The Locked Room by Elly Griffiths

The Locked Room by Elly Griffiths was published in 2022 and as the book begins the Coronavirus is just beginning to hit the UK. To begin with Ruth has been given the unenviable job of clearing her mother’s personal possessions from what had been the family home in London. Ruth’s father has re-married and his wife of a few years now wants to do some re-decorating, obviously she’s not going to do that around her predecessor’s old clothes. A box of old photographs has thrown up a puzzle for Ruth. Why would her mother have an old photograph of the outside of Ruth’s home, taken in the 1960s? Her mother had never liked Ruth living there, she thought it too remote, but it’s obvious that the cottage had featured in Ruth’s mother’s past somehow, and she had kept it secret.

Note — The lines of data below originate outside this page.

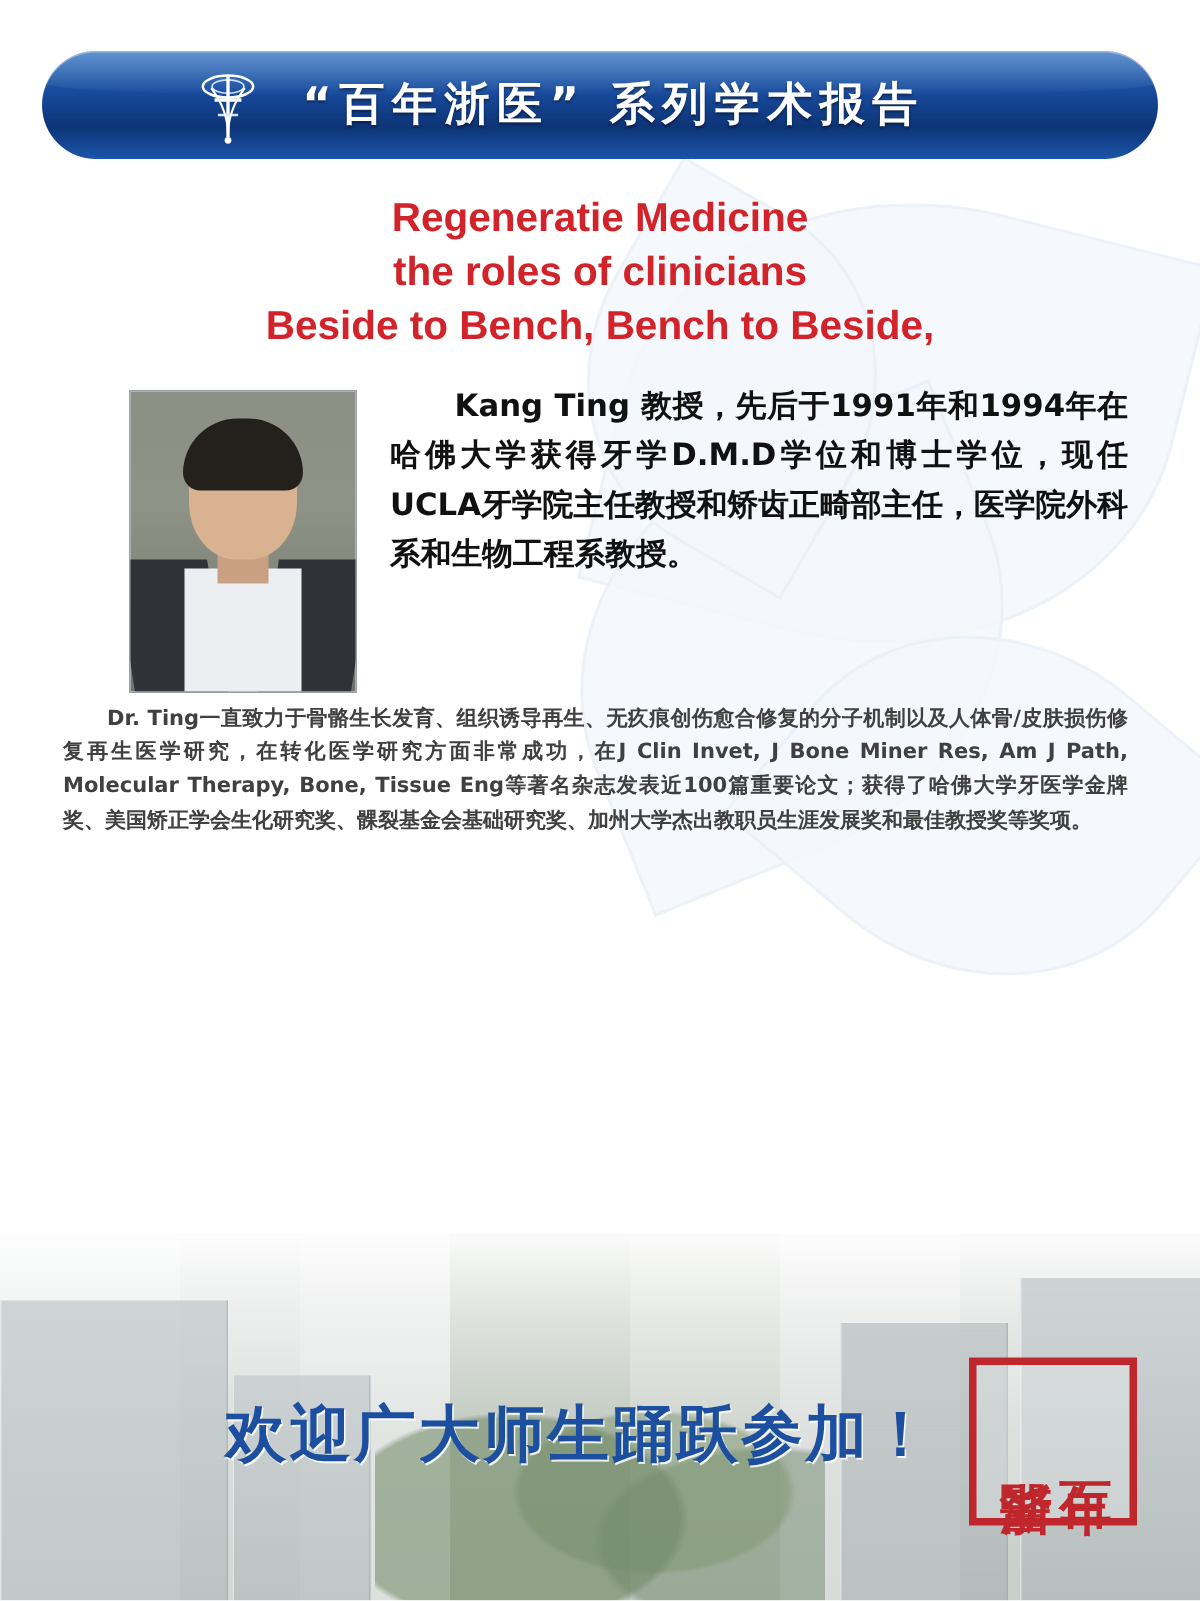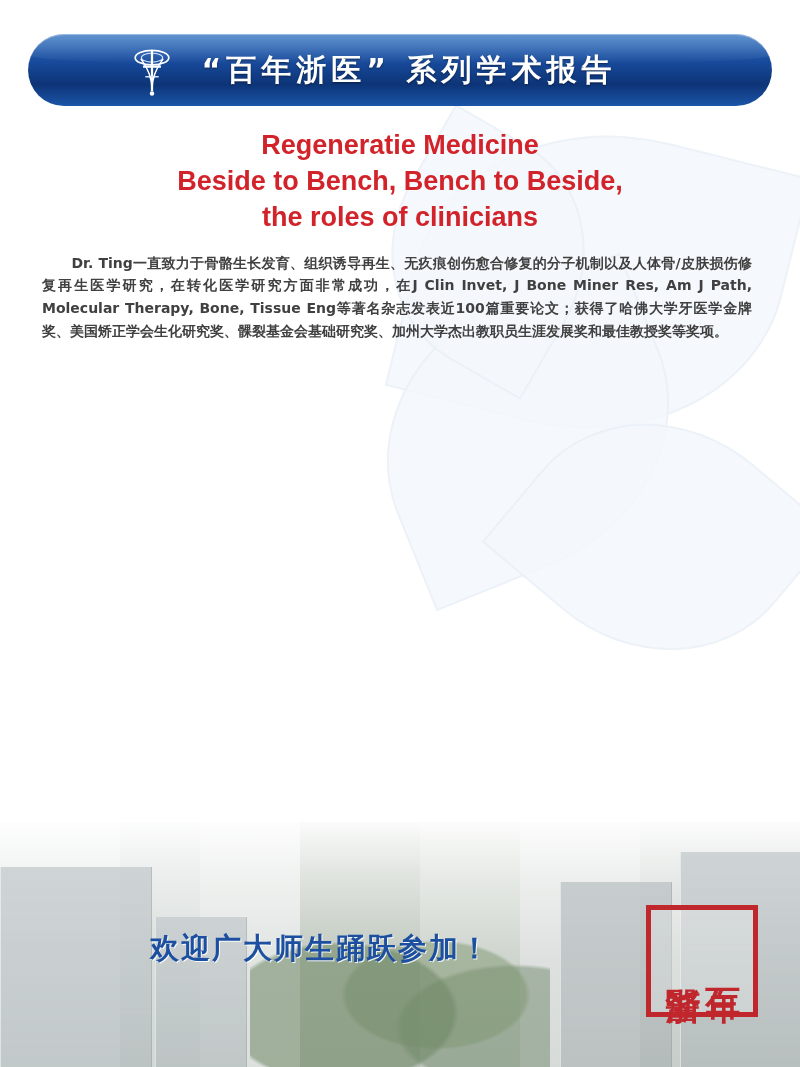--- a/index.html
+++ b/index.html
@@ -295,8 +295,8 @@
 
     <div class="eng-title">
       <div>Regeneratie Medicine</div>
+      <div>the roles of clinicians</div>
       <div>Beside to Bench, Bench to Beside,</div>
-      <div>the roles of clinicians</div>
     </div>
 
 

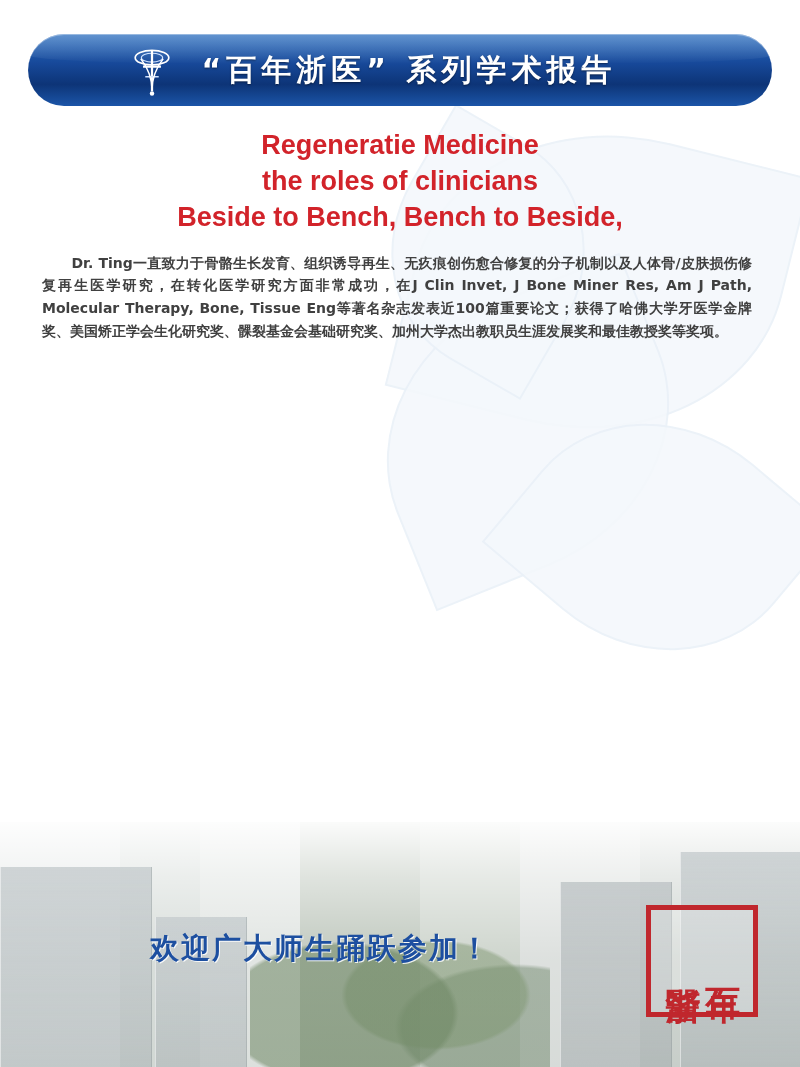--- a/index.html
+++ b/index.html
@@ -300,6 +300,17 @@
     </div>
 
 
+    <div class="bio-wrap">
+      <div class="photo">
+        <div class="jacket-l"></div>
+        <div class="jacket-r"></div>
+        <div class="shirt"></div>
+        <div class="neck"></div>
+        <div class="head"></div>
+        <div class="hair"></div>
+      </div>
+      <div class="bio-para"><span class="indent"></span><span>Kang Ting 教授，先后于1991年和1994年在哈佛大学获得牙学D.M.D学位和博士学位，现任UCLA牙学院主任教授和矫齿正畸部主任，医学院外科系和生物工程系教授。</span></div>
+    </div>
 
     <div class="bio-second"><span class="indent"></span><span>Dr. Ting一直致力于骨骼生长发育、组织诱导再生、无疚痕创伤愈合修复的分子机制以及人体骨/皮肤损伤修复再生医学研究，在转化医学研究方面非常成功，在J Clin Invet, J Bone Miner Res, Am J Path, Molecular Therapy, Bone, Tissue Eng等著名杂志发表近100篇重要论文；获得了哈佛大学牙医学金牌奖、美国矫正学会生化研究奖、髁裂基金会基础研究奖、加州大学杰出教职员生涯发展奖和最佳教授奖等奖项。</span></div>
 

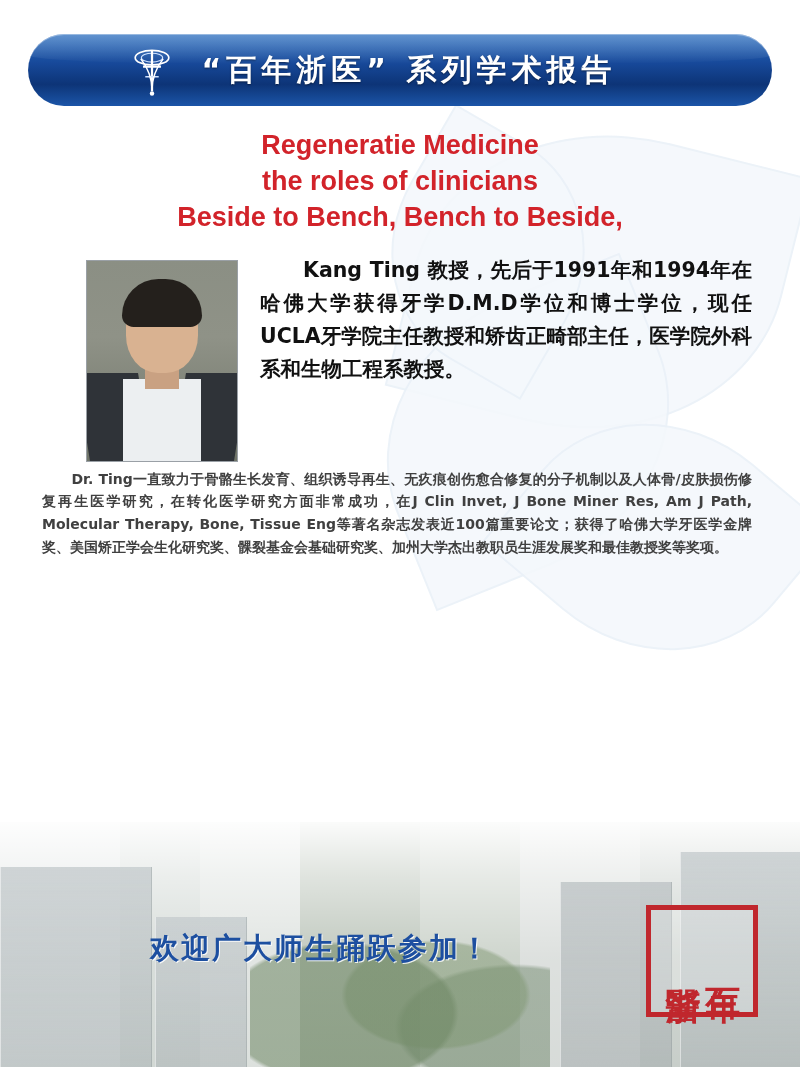--- a/index.html
+++ b/index.html
@@ -225,7 +225,7 @@
     position: absolute;
     left: 150px;
     top: 14px;
-    font-size: 29px;
+    font-size: 41px;
     font-weight: bold;
     letter-spacing: 2px;
     color: #1d4fa0;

Back in her beloved Norfolk Ruth soon becomes involved with the excavation of a skeleton, possibly a plague victim. Her students are always keen on that subject, but along comes the first lockdown and most of the students go home to struggle with Zoom lectures.

As Ruth and her daughter Kate begin to feel lonely in their remote cottage they’re cheered up by the arrival of a new neighbour next door, although that does make the frequent visits from Nelson slightly fraught as he is really breaking the lockdown. He’s investigating some apparent suicides, but possible murders, and he’s taking advantage of the fact that his wife is away to spend more time with Ruth.

Despite the fact that two years into the pandemic with the stats being higher than ever in Scotland, I could really have been doing with NOT reading about the pandemic, but I still enjoyed this one.

2 thoughts on “The Locked Room by Elly Griffiths

  1. I don’t know how I would feel about reading about Covid as part of a book I am reading; I haven’t hit one yet. But I won’t get to this one for years (if ever) because I am still at book 5 and I would only read these books in order, for sure. It is good that you enjoyed it regardless.

    • tracybham,
      Yes this is definitely a series that has to be read in order because of the Ruth/Nelson situation. Thankfully it was just the very start of the pandemic although inevitably one of the main characters ends up in hospital.